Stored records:

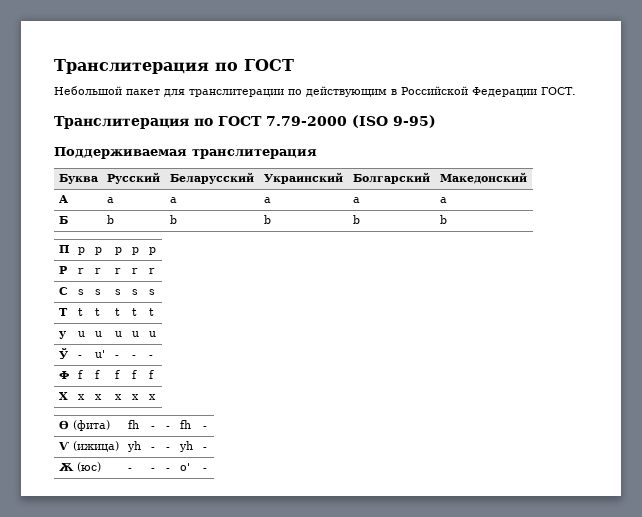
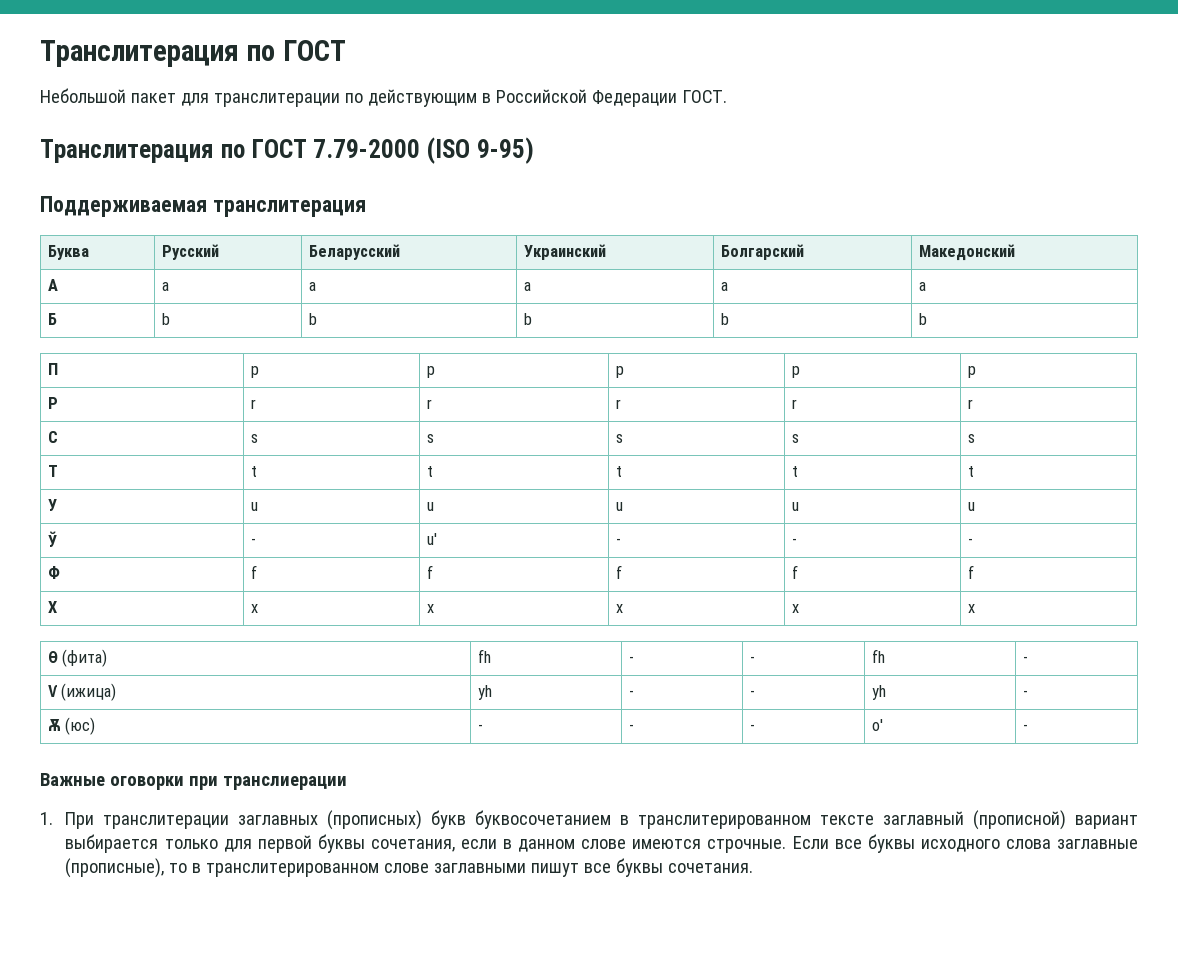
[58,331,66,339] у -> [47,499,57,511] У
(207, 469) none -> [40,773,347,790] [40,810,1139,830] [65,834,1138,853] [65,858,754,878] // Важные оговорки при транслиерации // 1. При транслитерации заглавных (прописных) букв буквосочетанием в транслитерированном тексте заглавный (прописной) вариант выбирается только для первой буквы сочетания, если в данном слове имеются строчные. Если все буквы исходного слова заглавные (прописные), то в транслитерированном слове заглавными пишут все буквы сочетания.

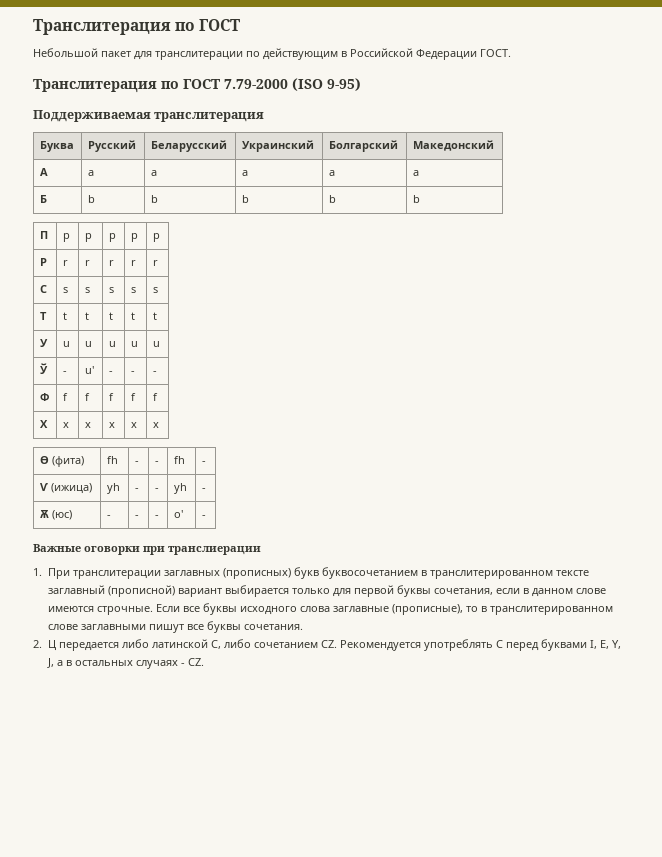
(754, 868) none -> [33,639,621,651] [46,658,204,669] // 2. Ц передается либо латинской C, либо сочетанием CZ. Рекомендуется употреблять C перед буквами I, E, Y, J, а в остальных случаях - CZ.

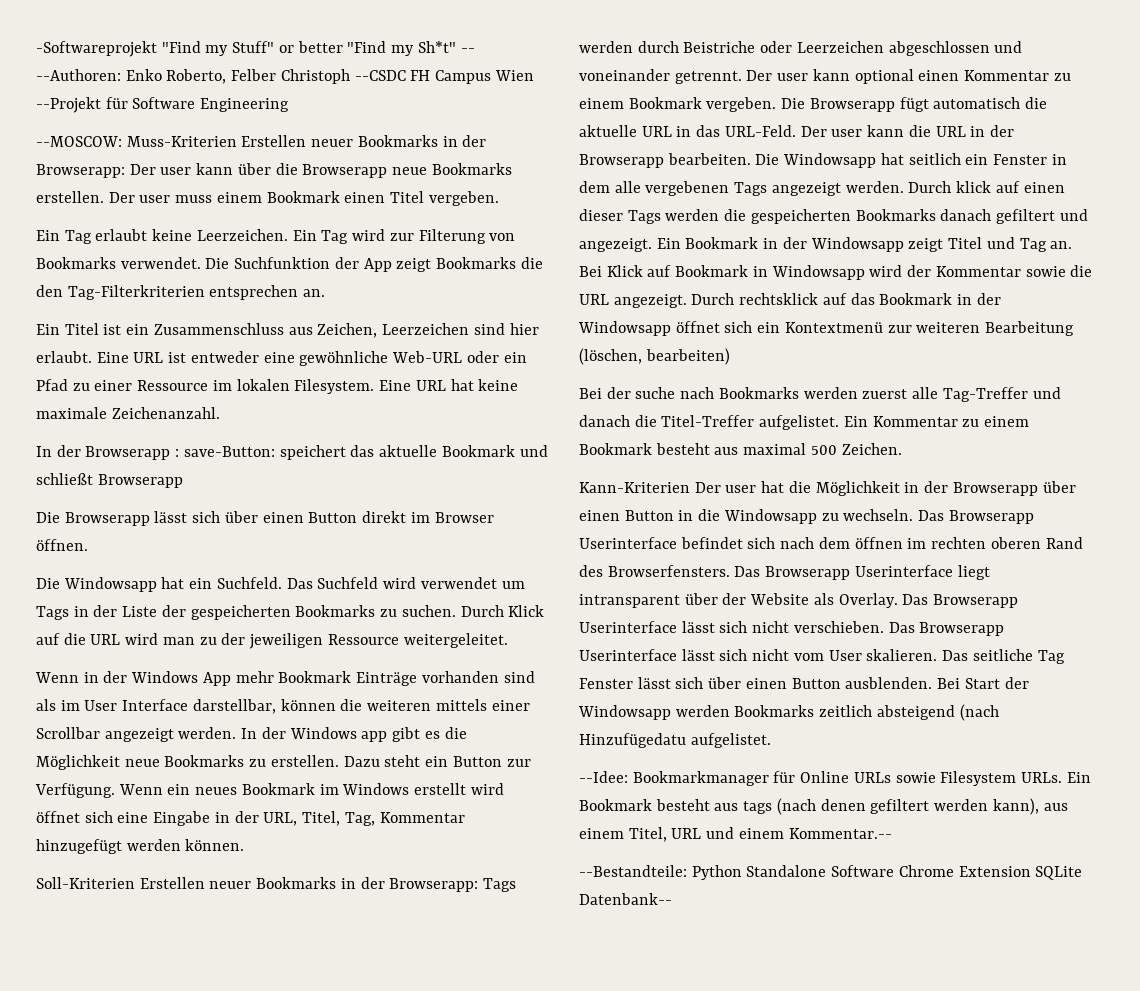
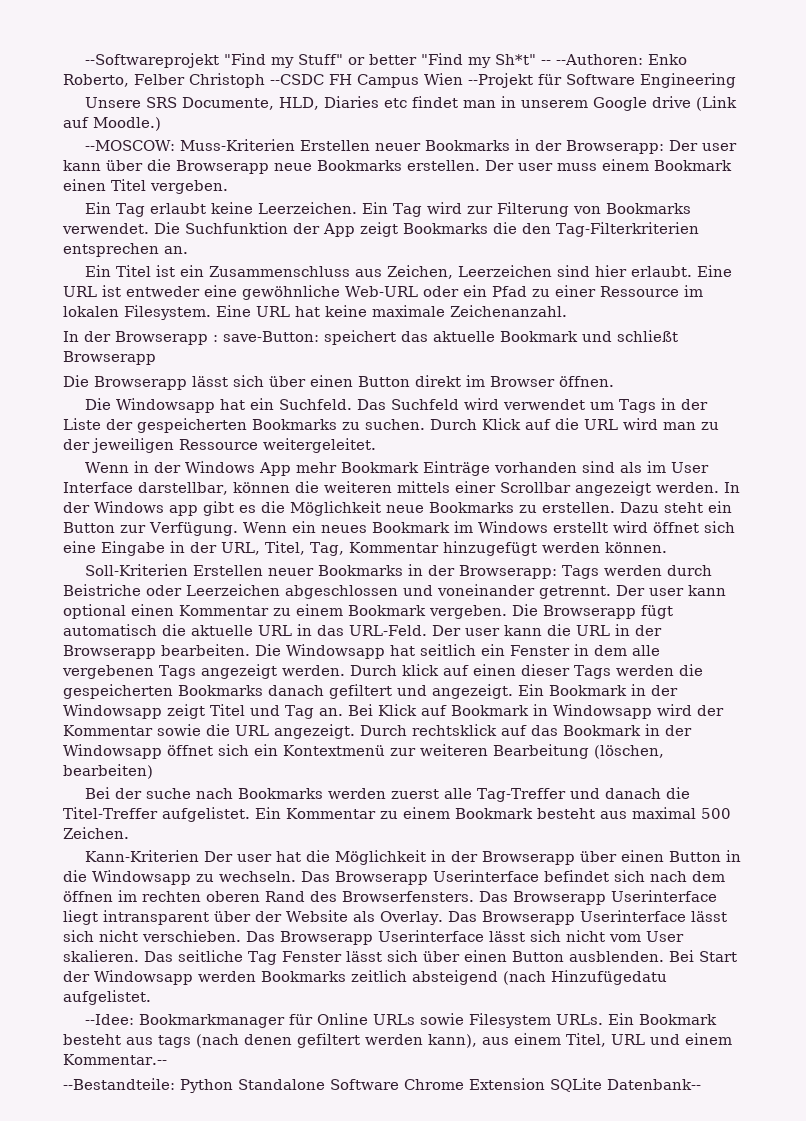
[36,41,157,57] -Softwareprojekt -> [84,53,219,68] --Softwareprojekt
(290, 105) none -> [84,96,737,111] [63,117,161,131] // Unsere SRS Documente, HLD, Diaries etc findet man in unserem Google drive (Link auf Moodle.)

Work instruction - Without including the pictures, copy all of the data exactly.

Response to this task -
[58,331,66,339] у -> [47,499,57,511] У
(207, 469) none -> [40,773,347,790] [40,810,1139,830] [65,834,1138,853] [65,858,754,878] // Важные оговорки при транслиерации // 1. При транслитерации заглавных (прописных) букв буквосочетанием в транслитерированном тексте заглавный (прописной) вариант выбирается только для первой буквы сочетания, если в данном слове имеются строчные. Если все буквы исходного слова заглавные (прописные), то в транслитерированном слове заглавными пишут все буквы сочетания.

(754, 868) none -> [33,639,621,651] [46,658,204,669] // 2. Ц передается либо латинской C, либо сочетанием CZ. Рекомендуется употреблять C перед буквами I, E, Y, J, а в остальных случаях - CZ.

[36,41,157,57] -Softwareprojekt -> [84,53,219,68] --Softwareprojekt
(290, 105) none -> [84,96,737,111] [63,117,161,131] // Unsere SRS Documente, HLD, Diaries etc findet man in unserem Google drive (Link auf Moodle.)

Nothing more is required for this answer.